→ **INSTRUCTIONS FOR THE TASK**:
Using the listing below, report how many lines contain the word "footer" and give no other words.

→ **SUPPLIED DATA**:
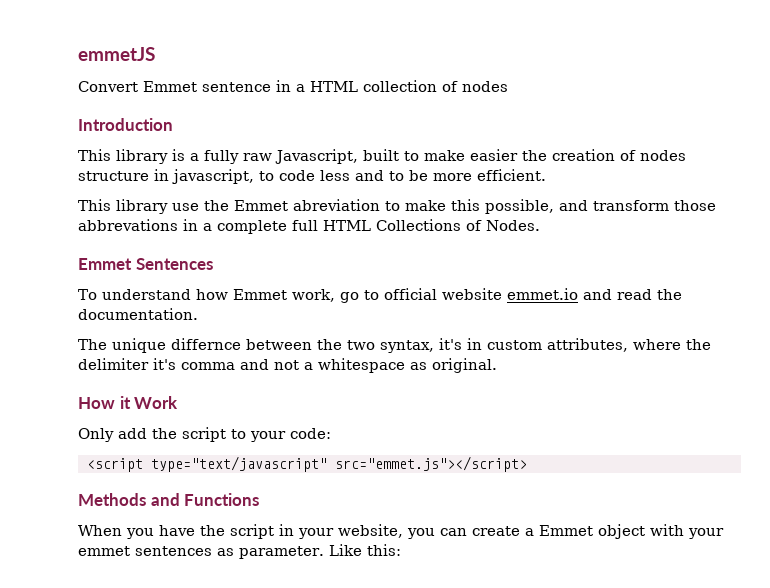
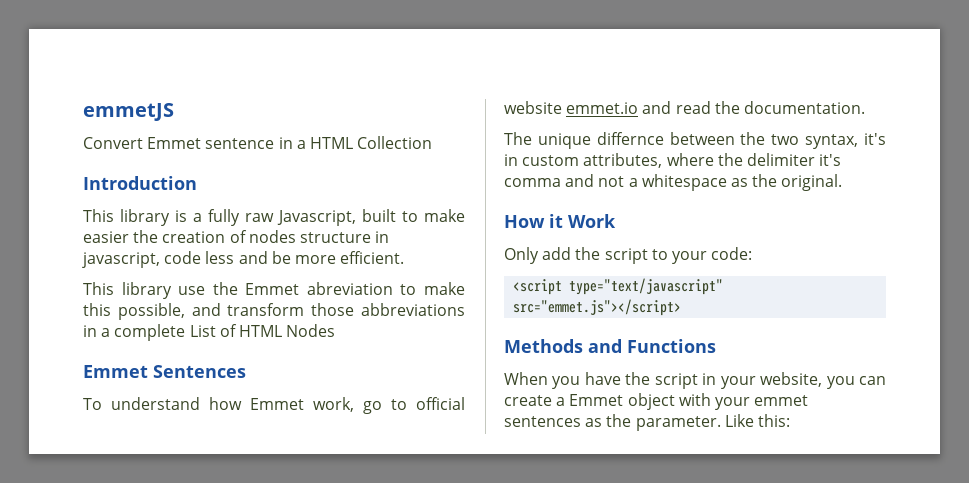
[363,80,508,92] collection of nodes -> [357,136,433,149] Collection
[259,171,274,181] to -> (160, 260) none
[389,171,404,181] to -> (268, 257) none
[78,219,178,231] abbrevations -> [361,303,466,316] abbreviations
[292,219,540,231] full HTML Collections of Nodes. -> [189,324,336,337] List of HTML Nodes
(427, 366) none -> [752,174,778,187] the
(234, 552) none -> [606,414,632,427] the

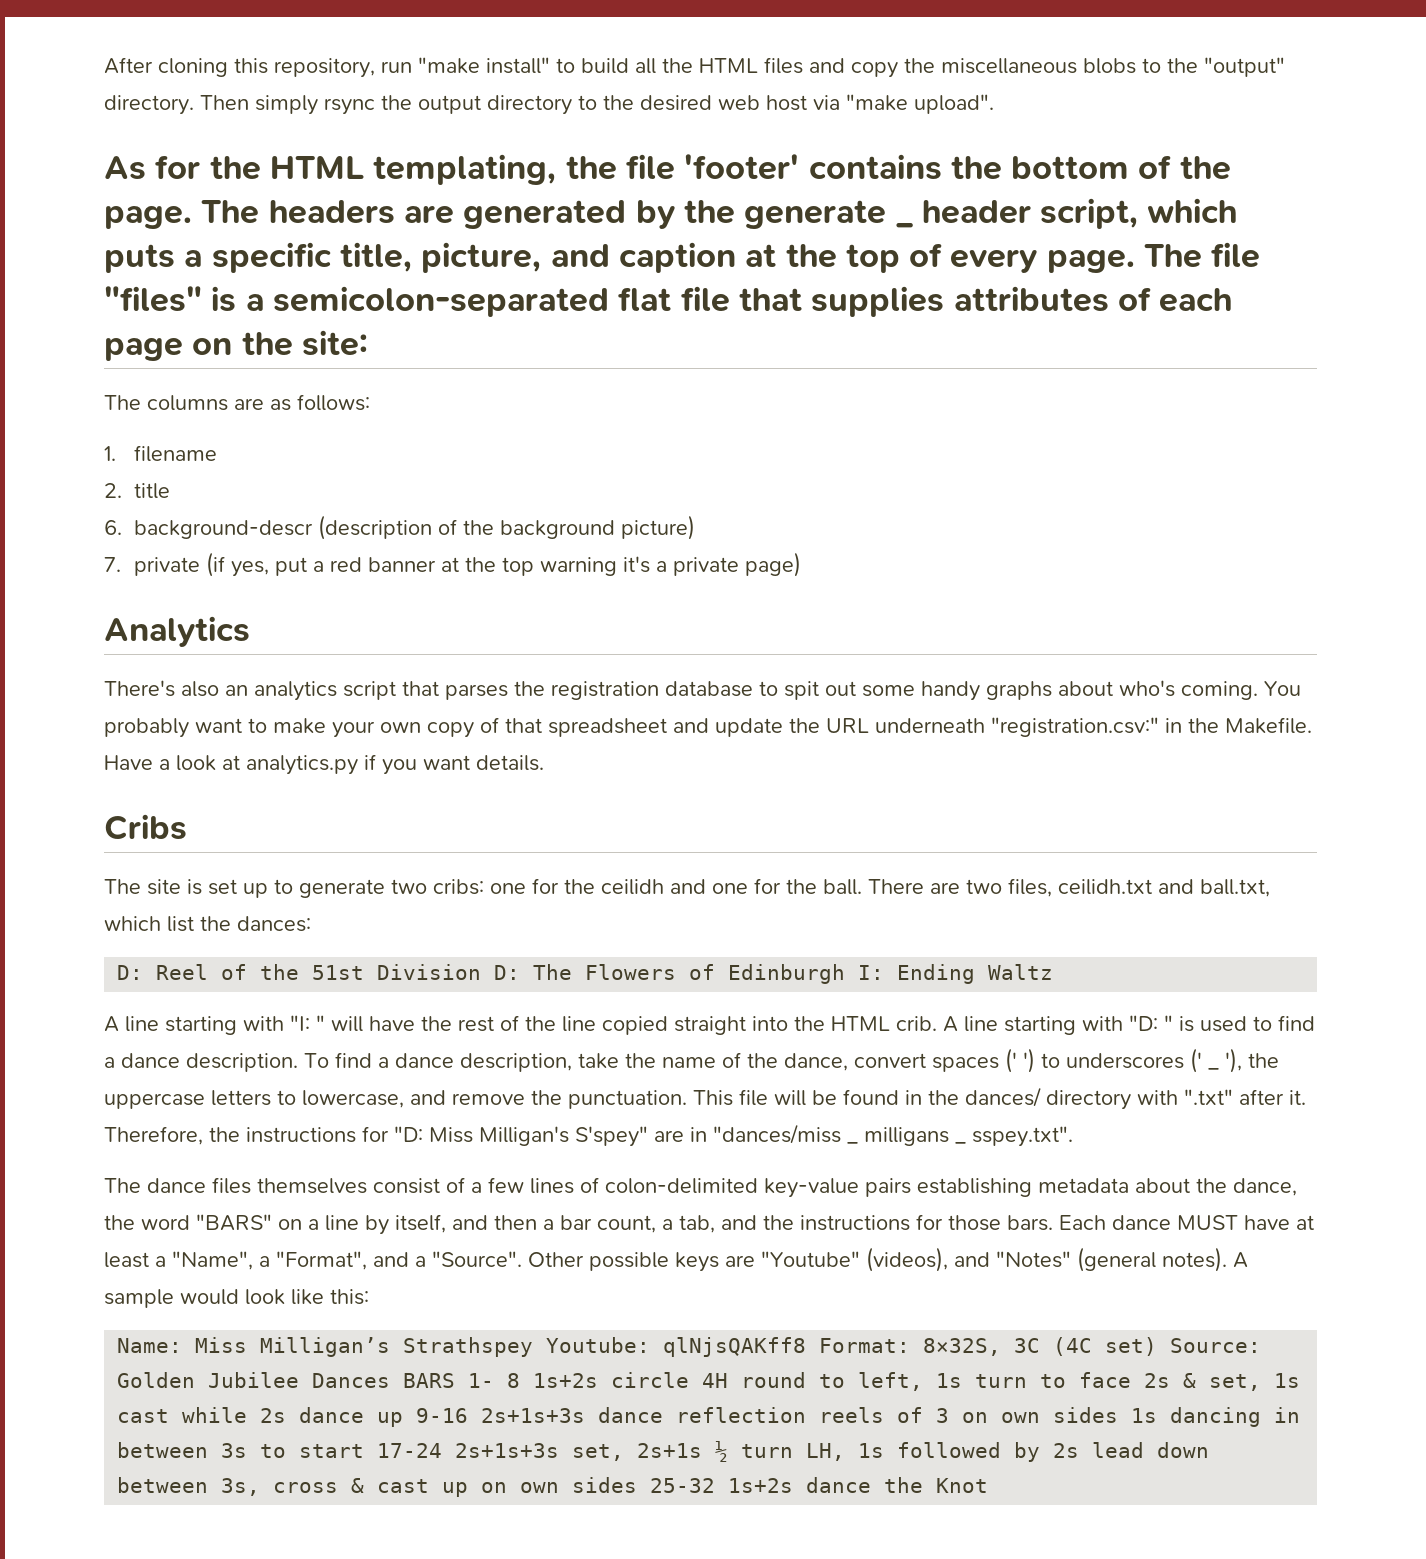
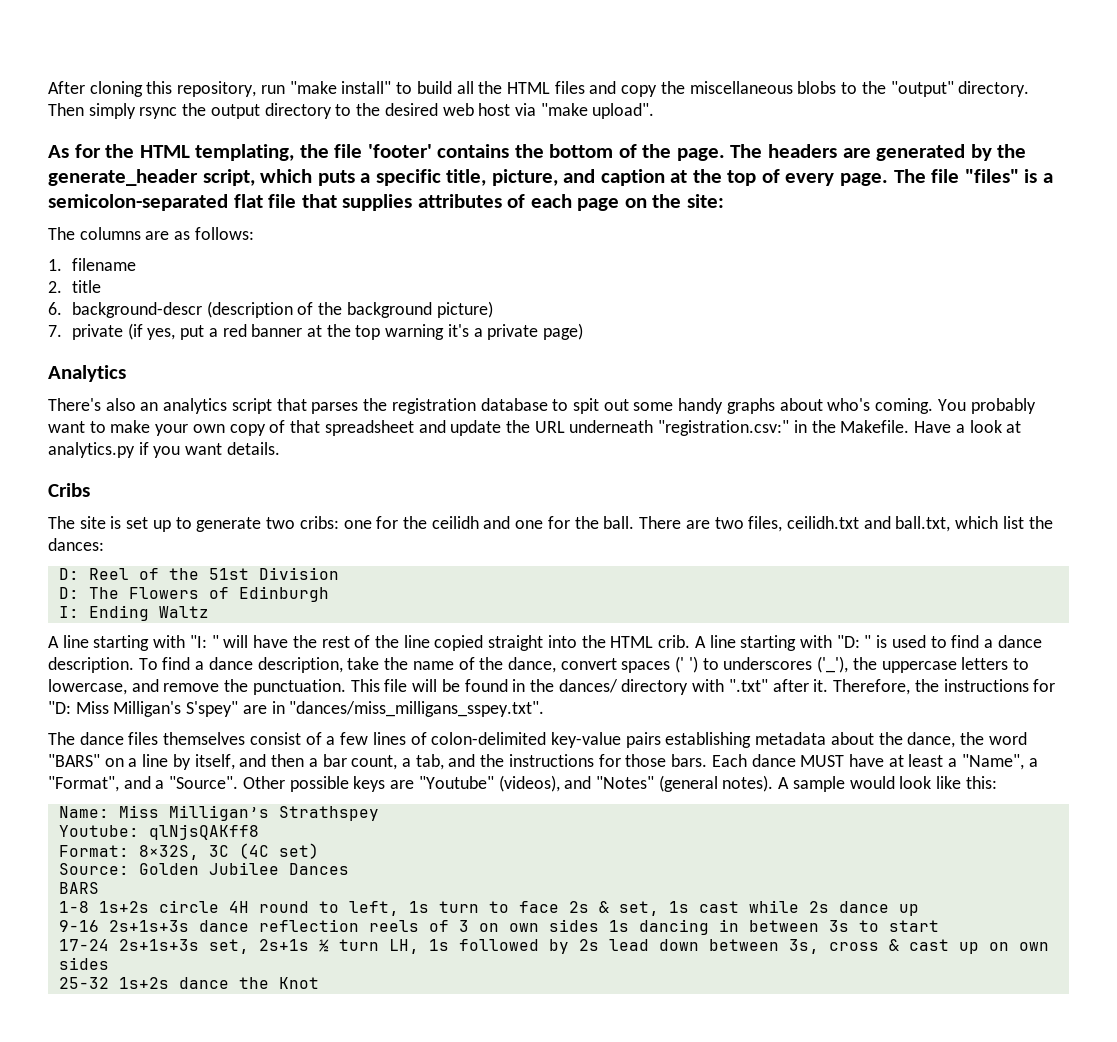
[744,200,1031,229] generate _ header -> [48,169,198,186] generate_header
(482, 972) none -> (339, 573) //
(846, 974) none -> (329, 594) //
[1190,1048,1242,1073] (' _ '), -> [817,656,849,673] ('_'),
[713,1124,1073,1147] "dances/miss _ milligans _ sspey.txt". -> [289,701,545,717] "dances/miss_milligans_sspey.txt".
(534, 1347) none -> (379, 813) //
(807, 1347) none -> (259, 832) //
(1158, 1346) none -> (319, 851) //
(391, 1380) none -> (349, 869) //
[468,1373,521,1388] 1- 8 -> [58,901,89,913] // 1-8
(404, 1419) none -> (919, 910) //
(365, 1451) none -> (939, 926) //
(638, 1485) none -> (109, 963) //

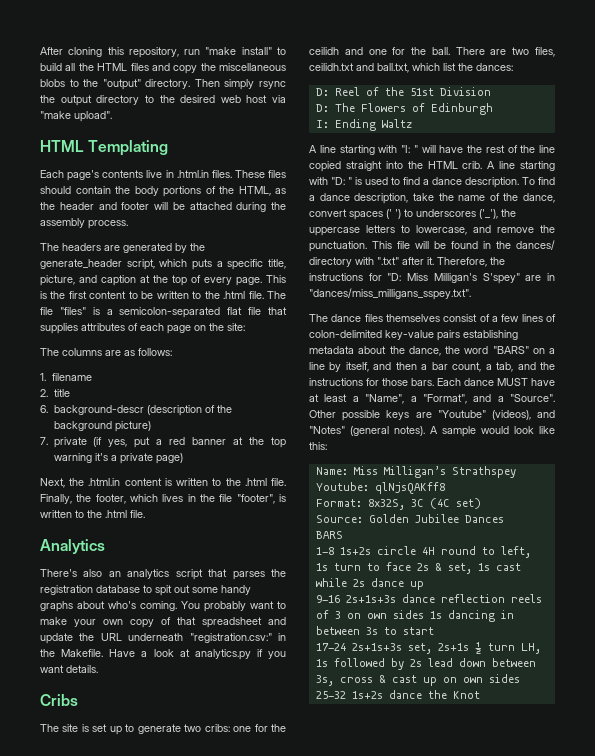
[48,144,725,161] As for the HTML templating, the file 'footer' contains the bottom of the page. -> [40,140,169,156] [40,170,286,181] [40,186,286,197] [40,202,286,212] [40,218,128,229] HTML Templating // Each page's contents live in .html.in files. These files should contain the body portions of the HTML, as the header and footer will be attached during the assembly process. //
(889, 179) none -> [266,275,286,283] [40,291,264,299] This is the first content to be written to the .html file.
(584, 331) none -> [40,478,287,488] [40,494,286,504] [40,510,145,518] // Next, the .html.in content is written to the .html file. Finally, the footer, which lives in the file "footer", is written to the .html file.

→ **EXPECTED ANSWER**:
2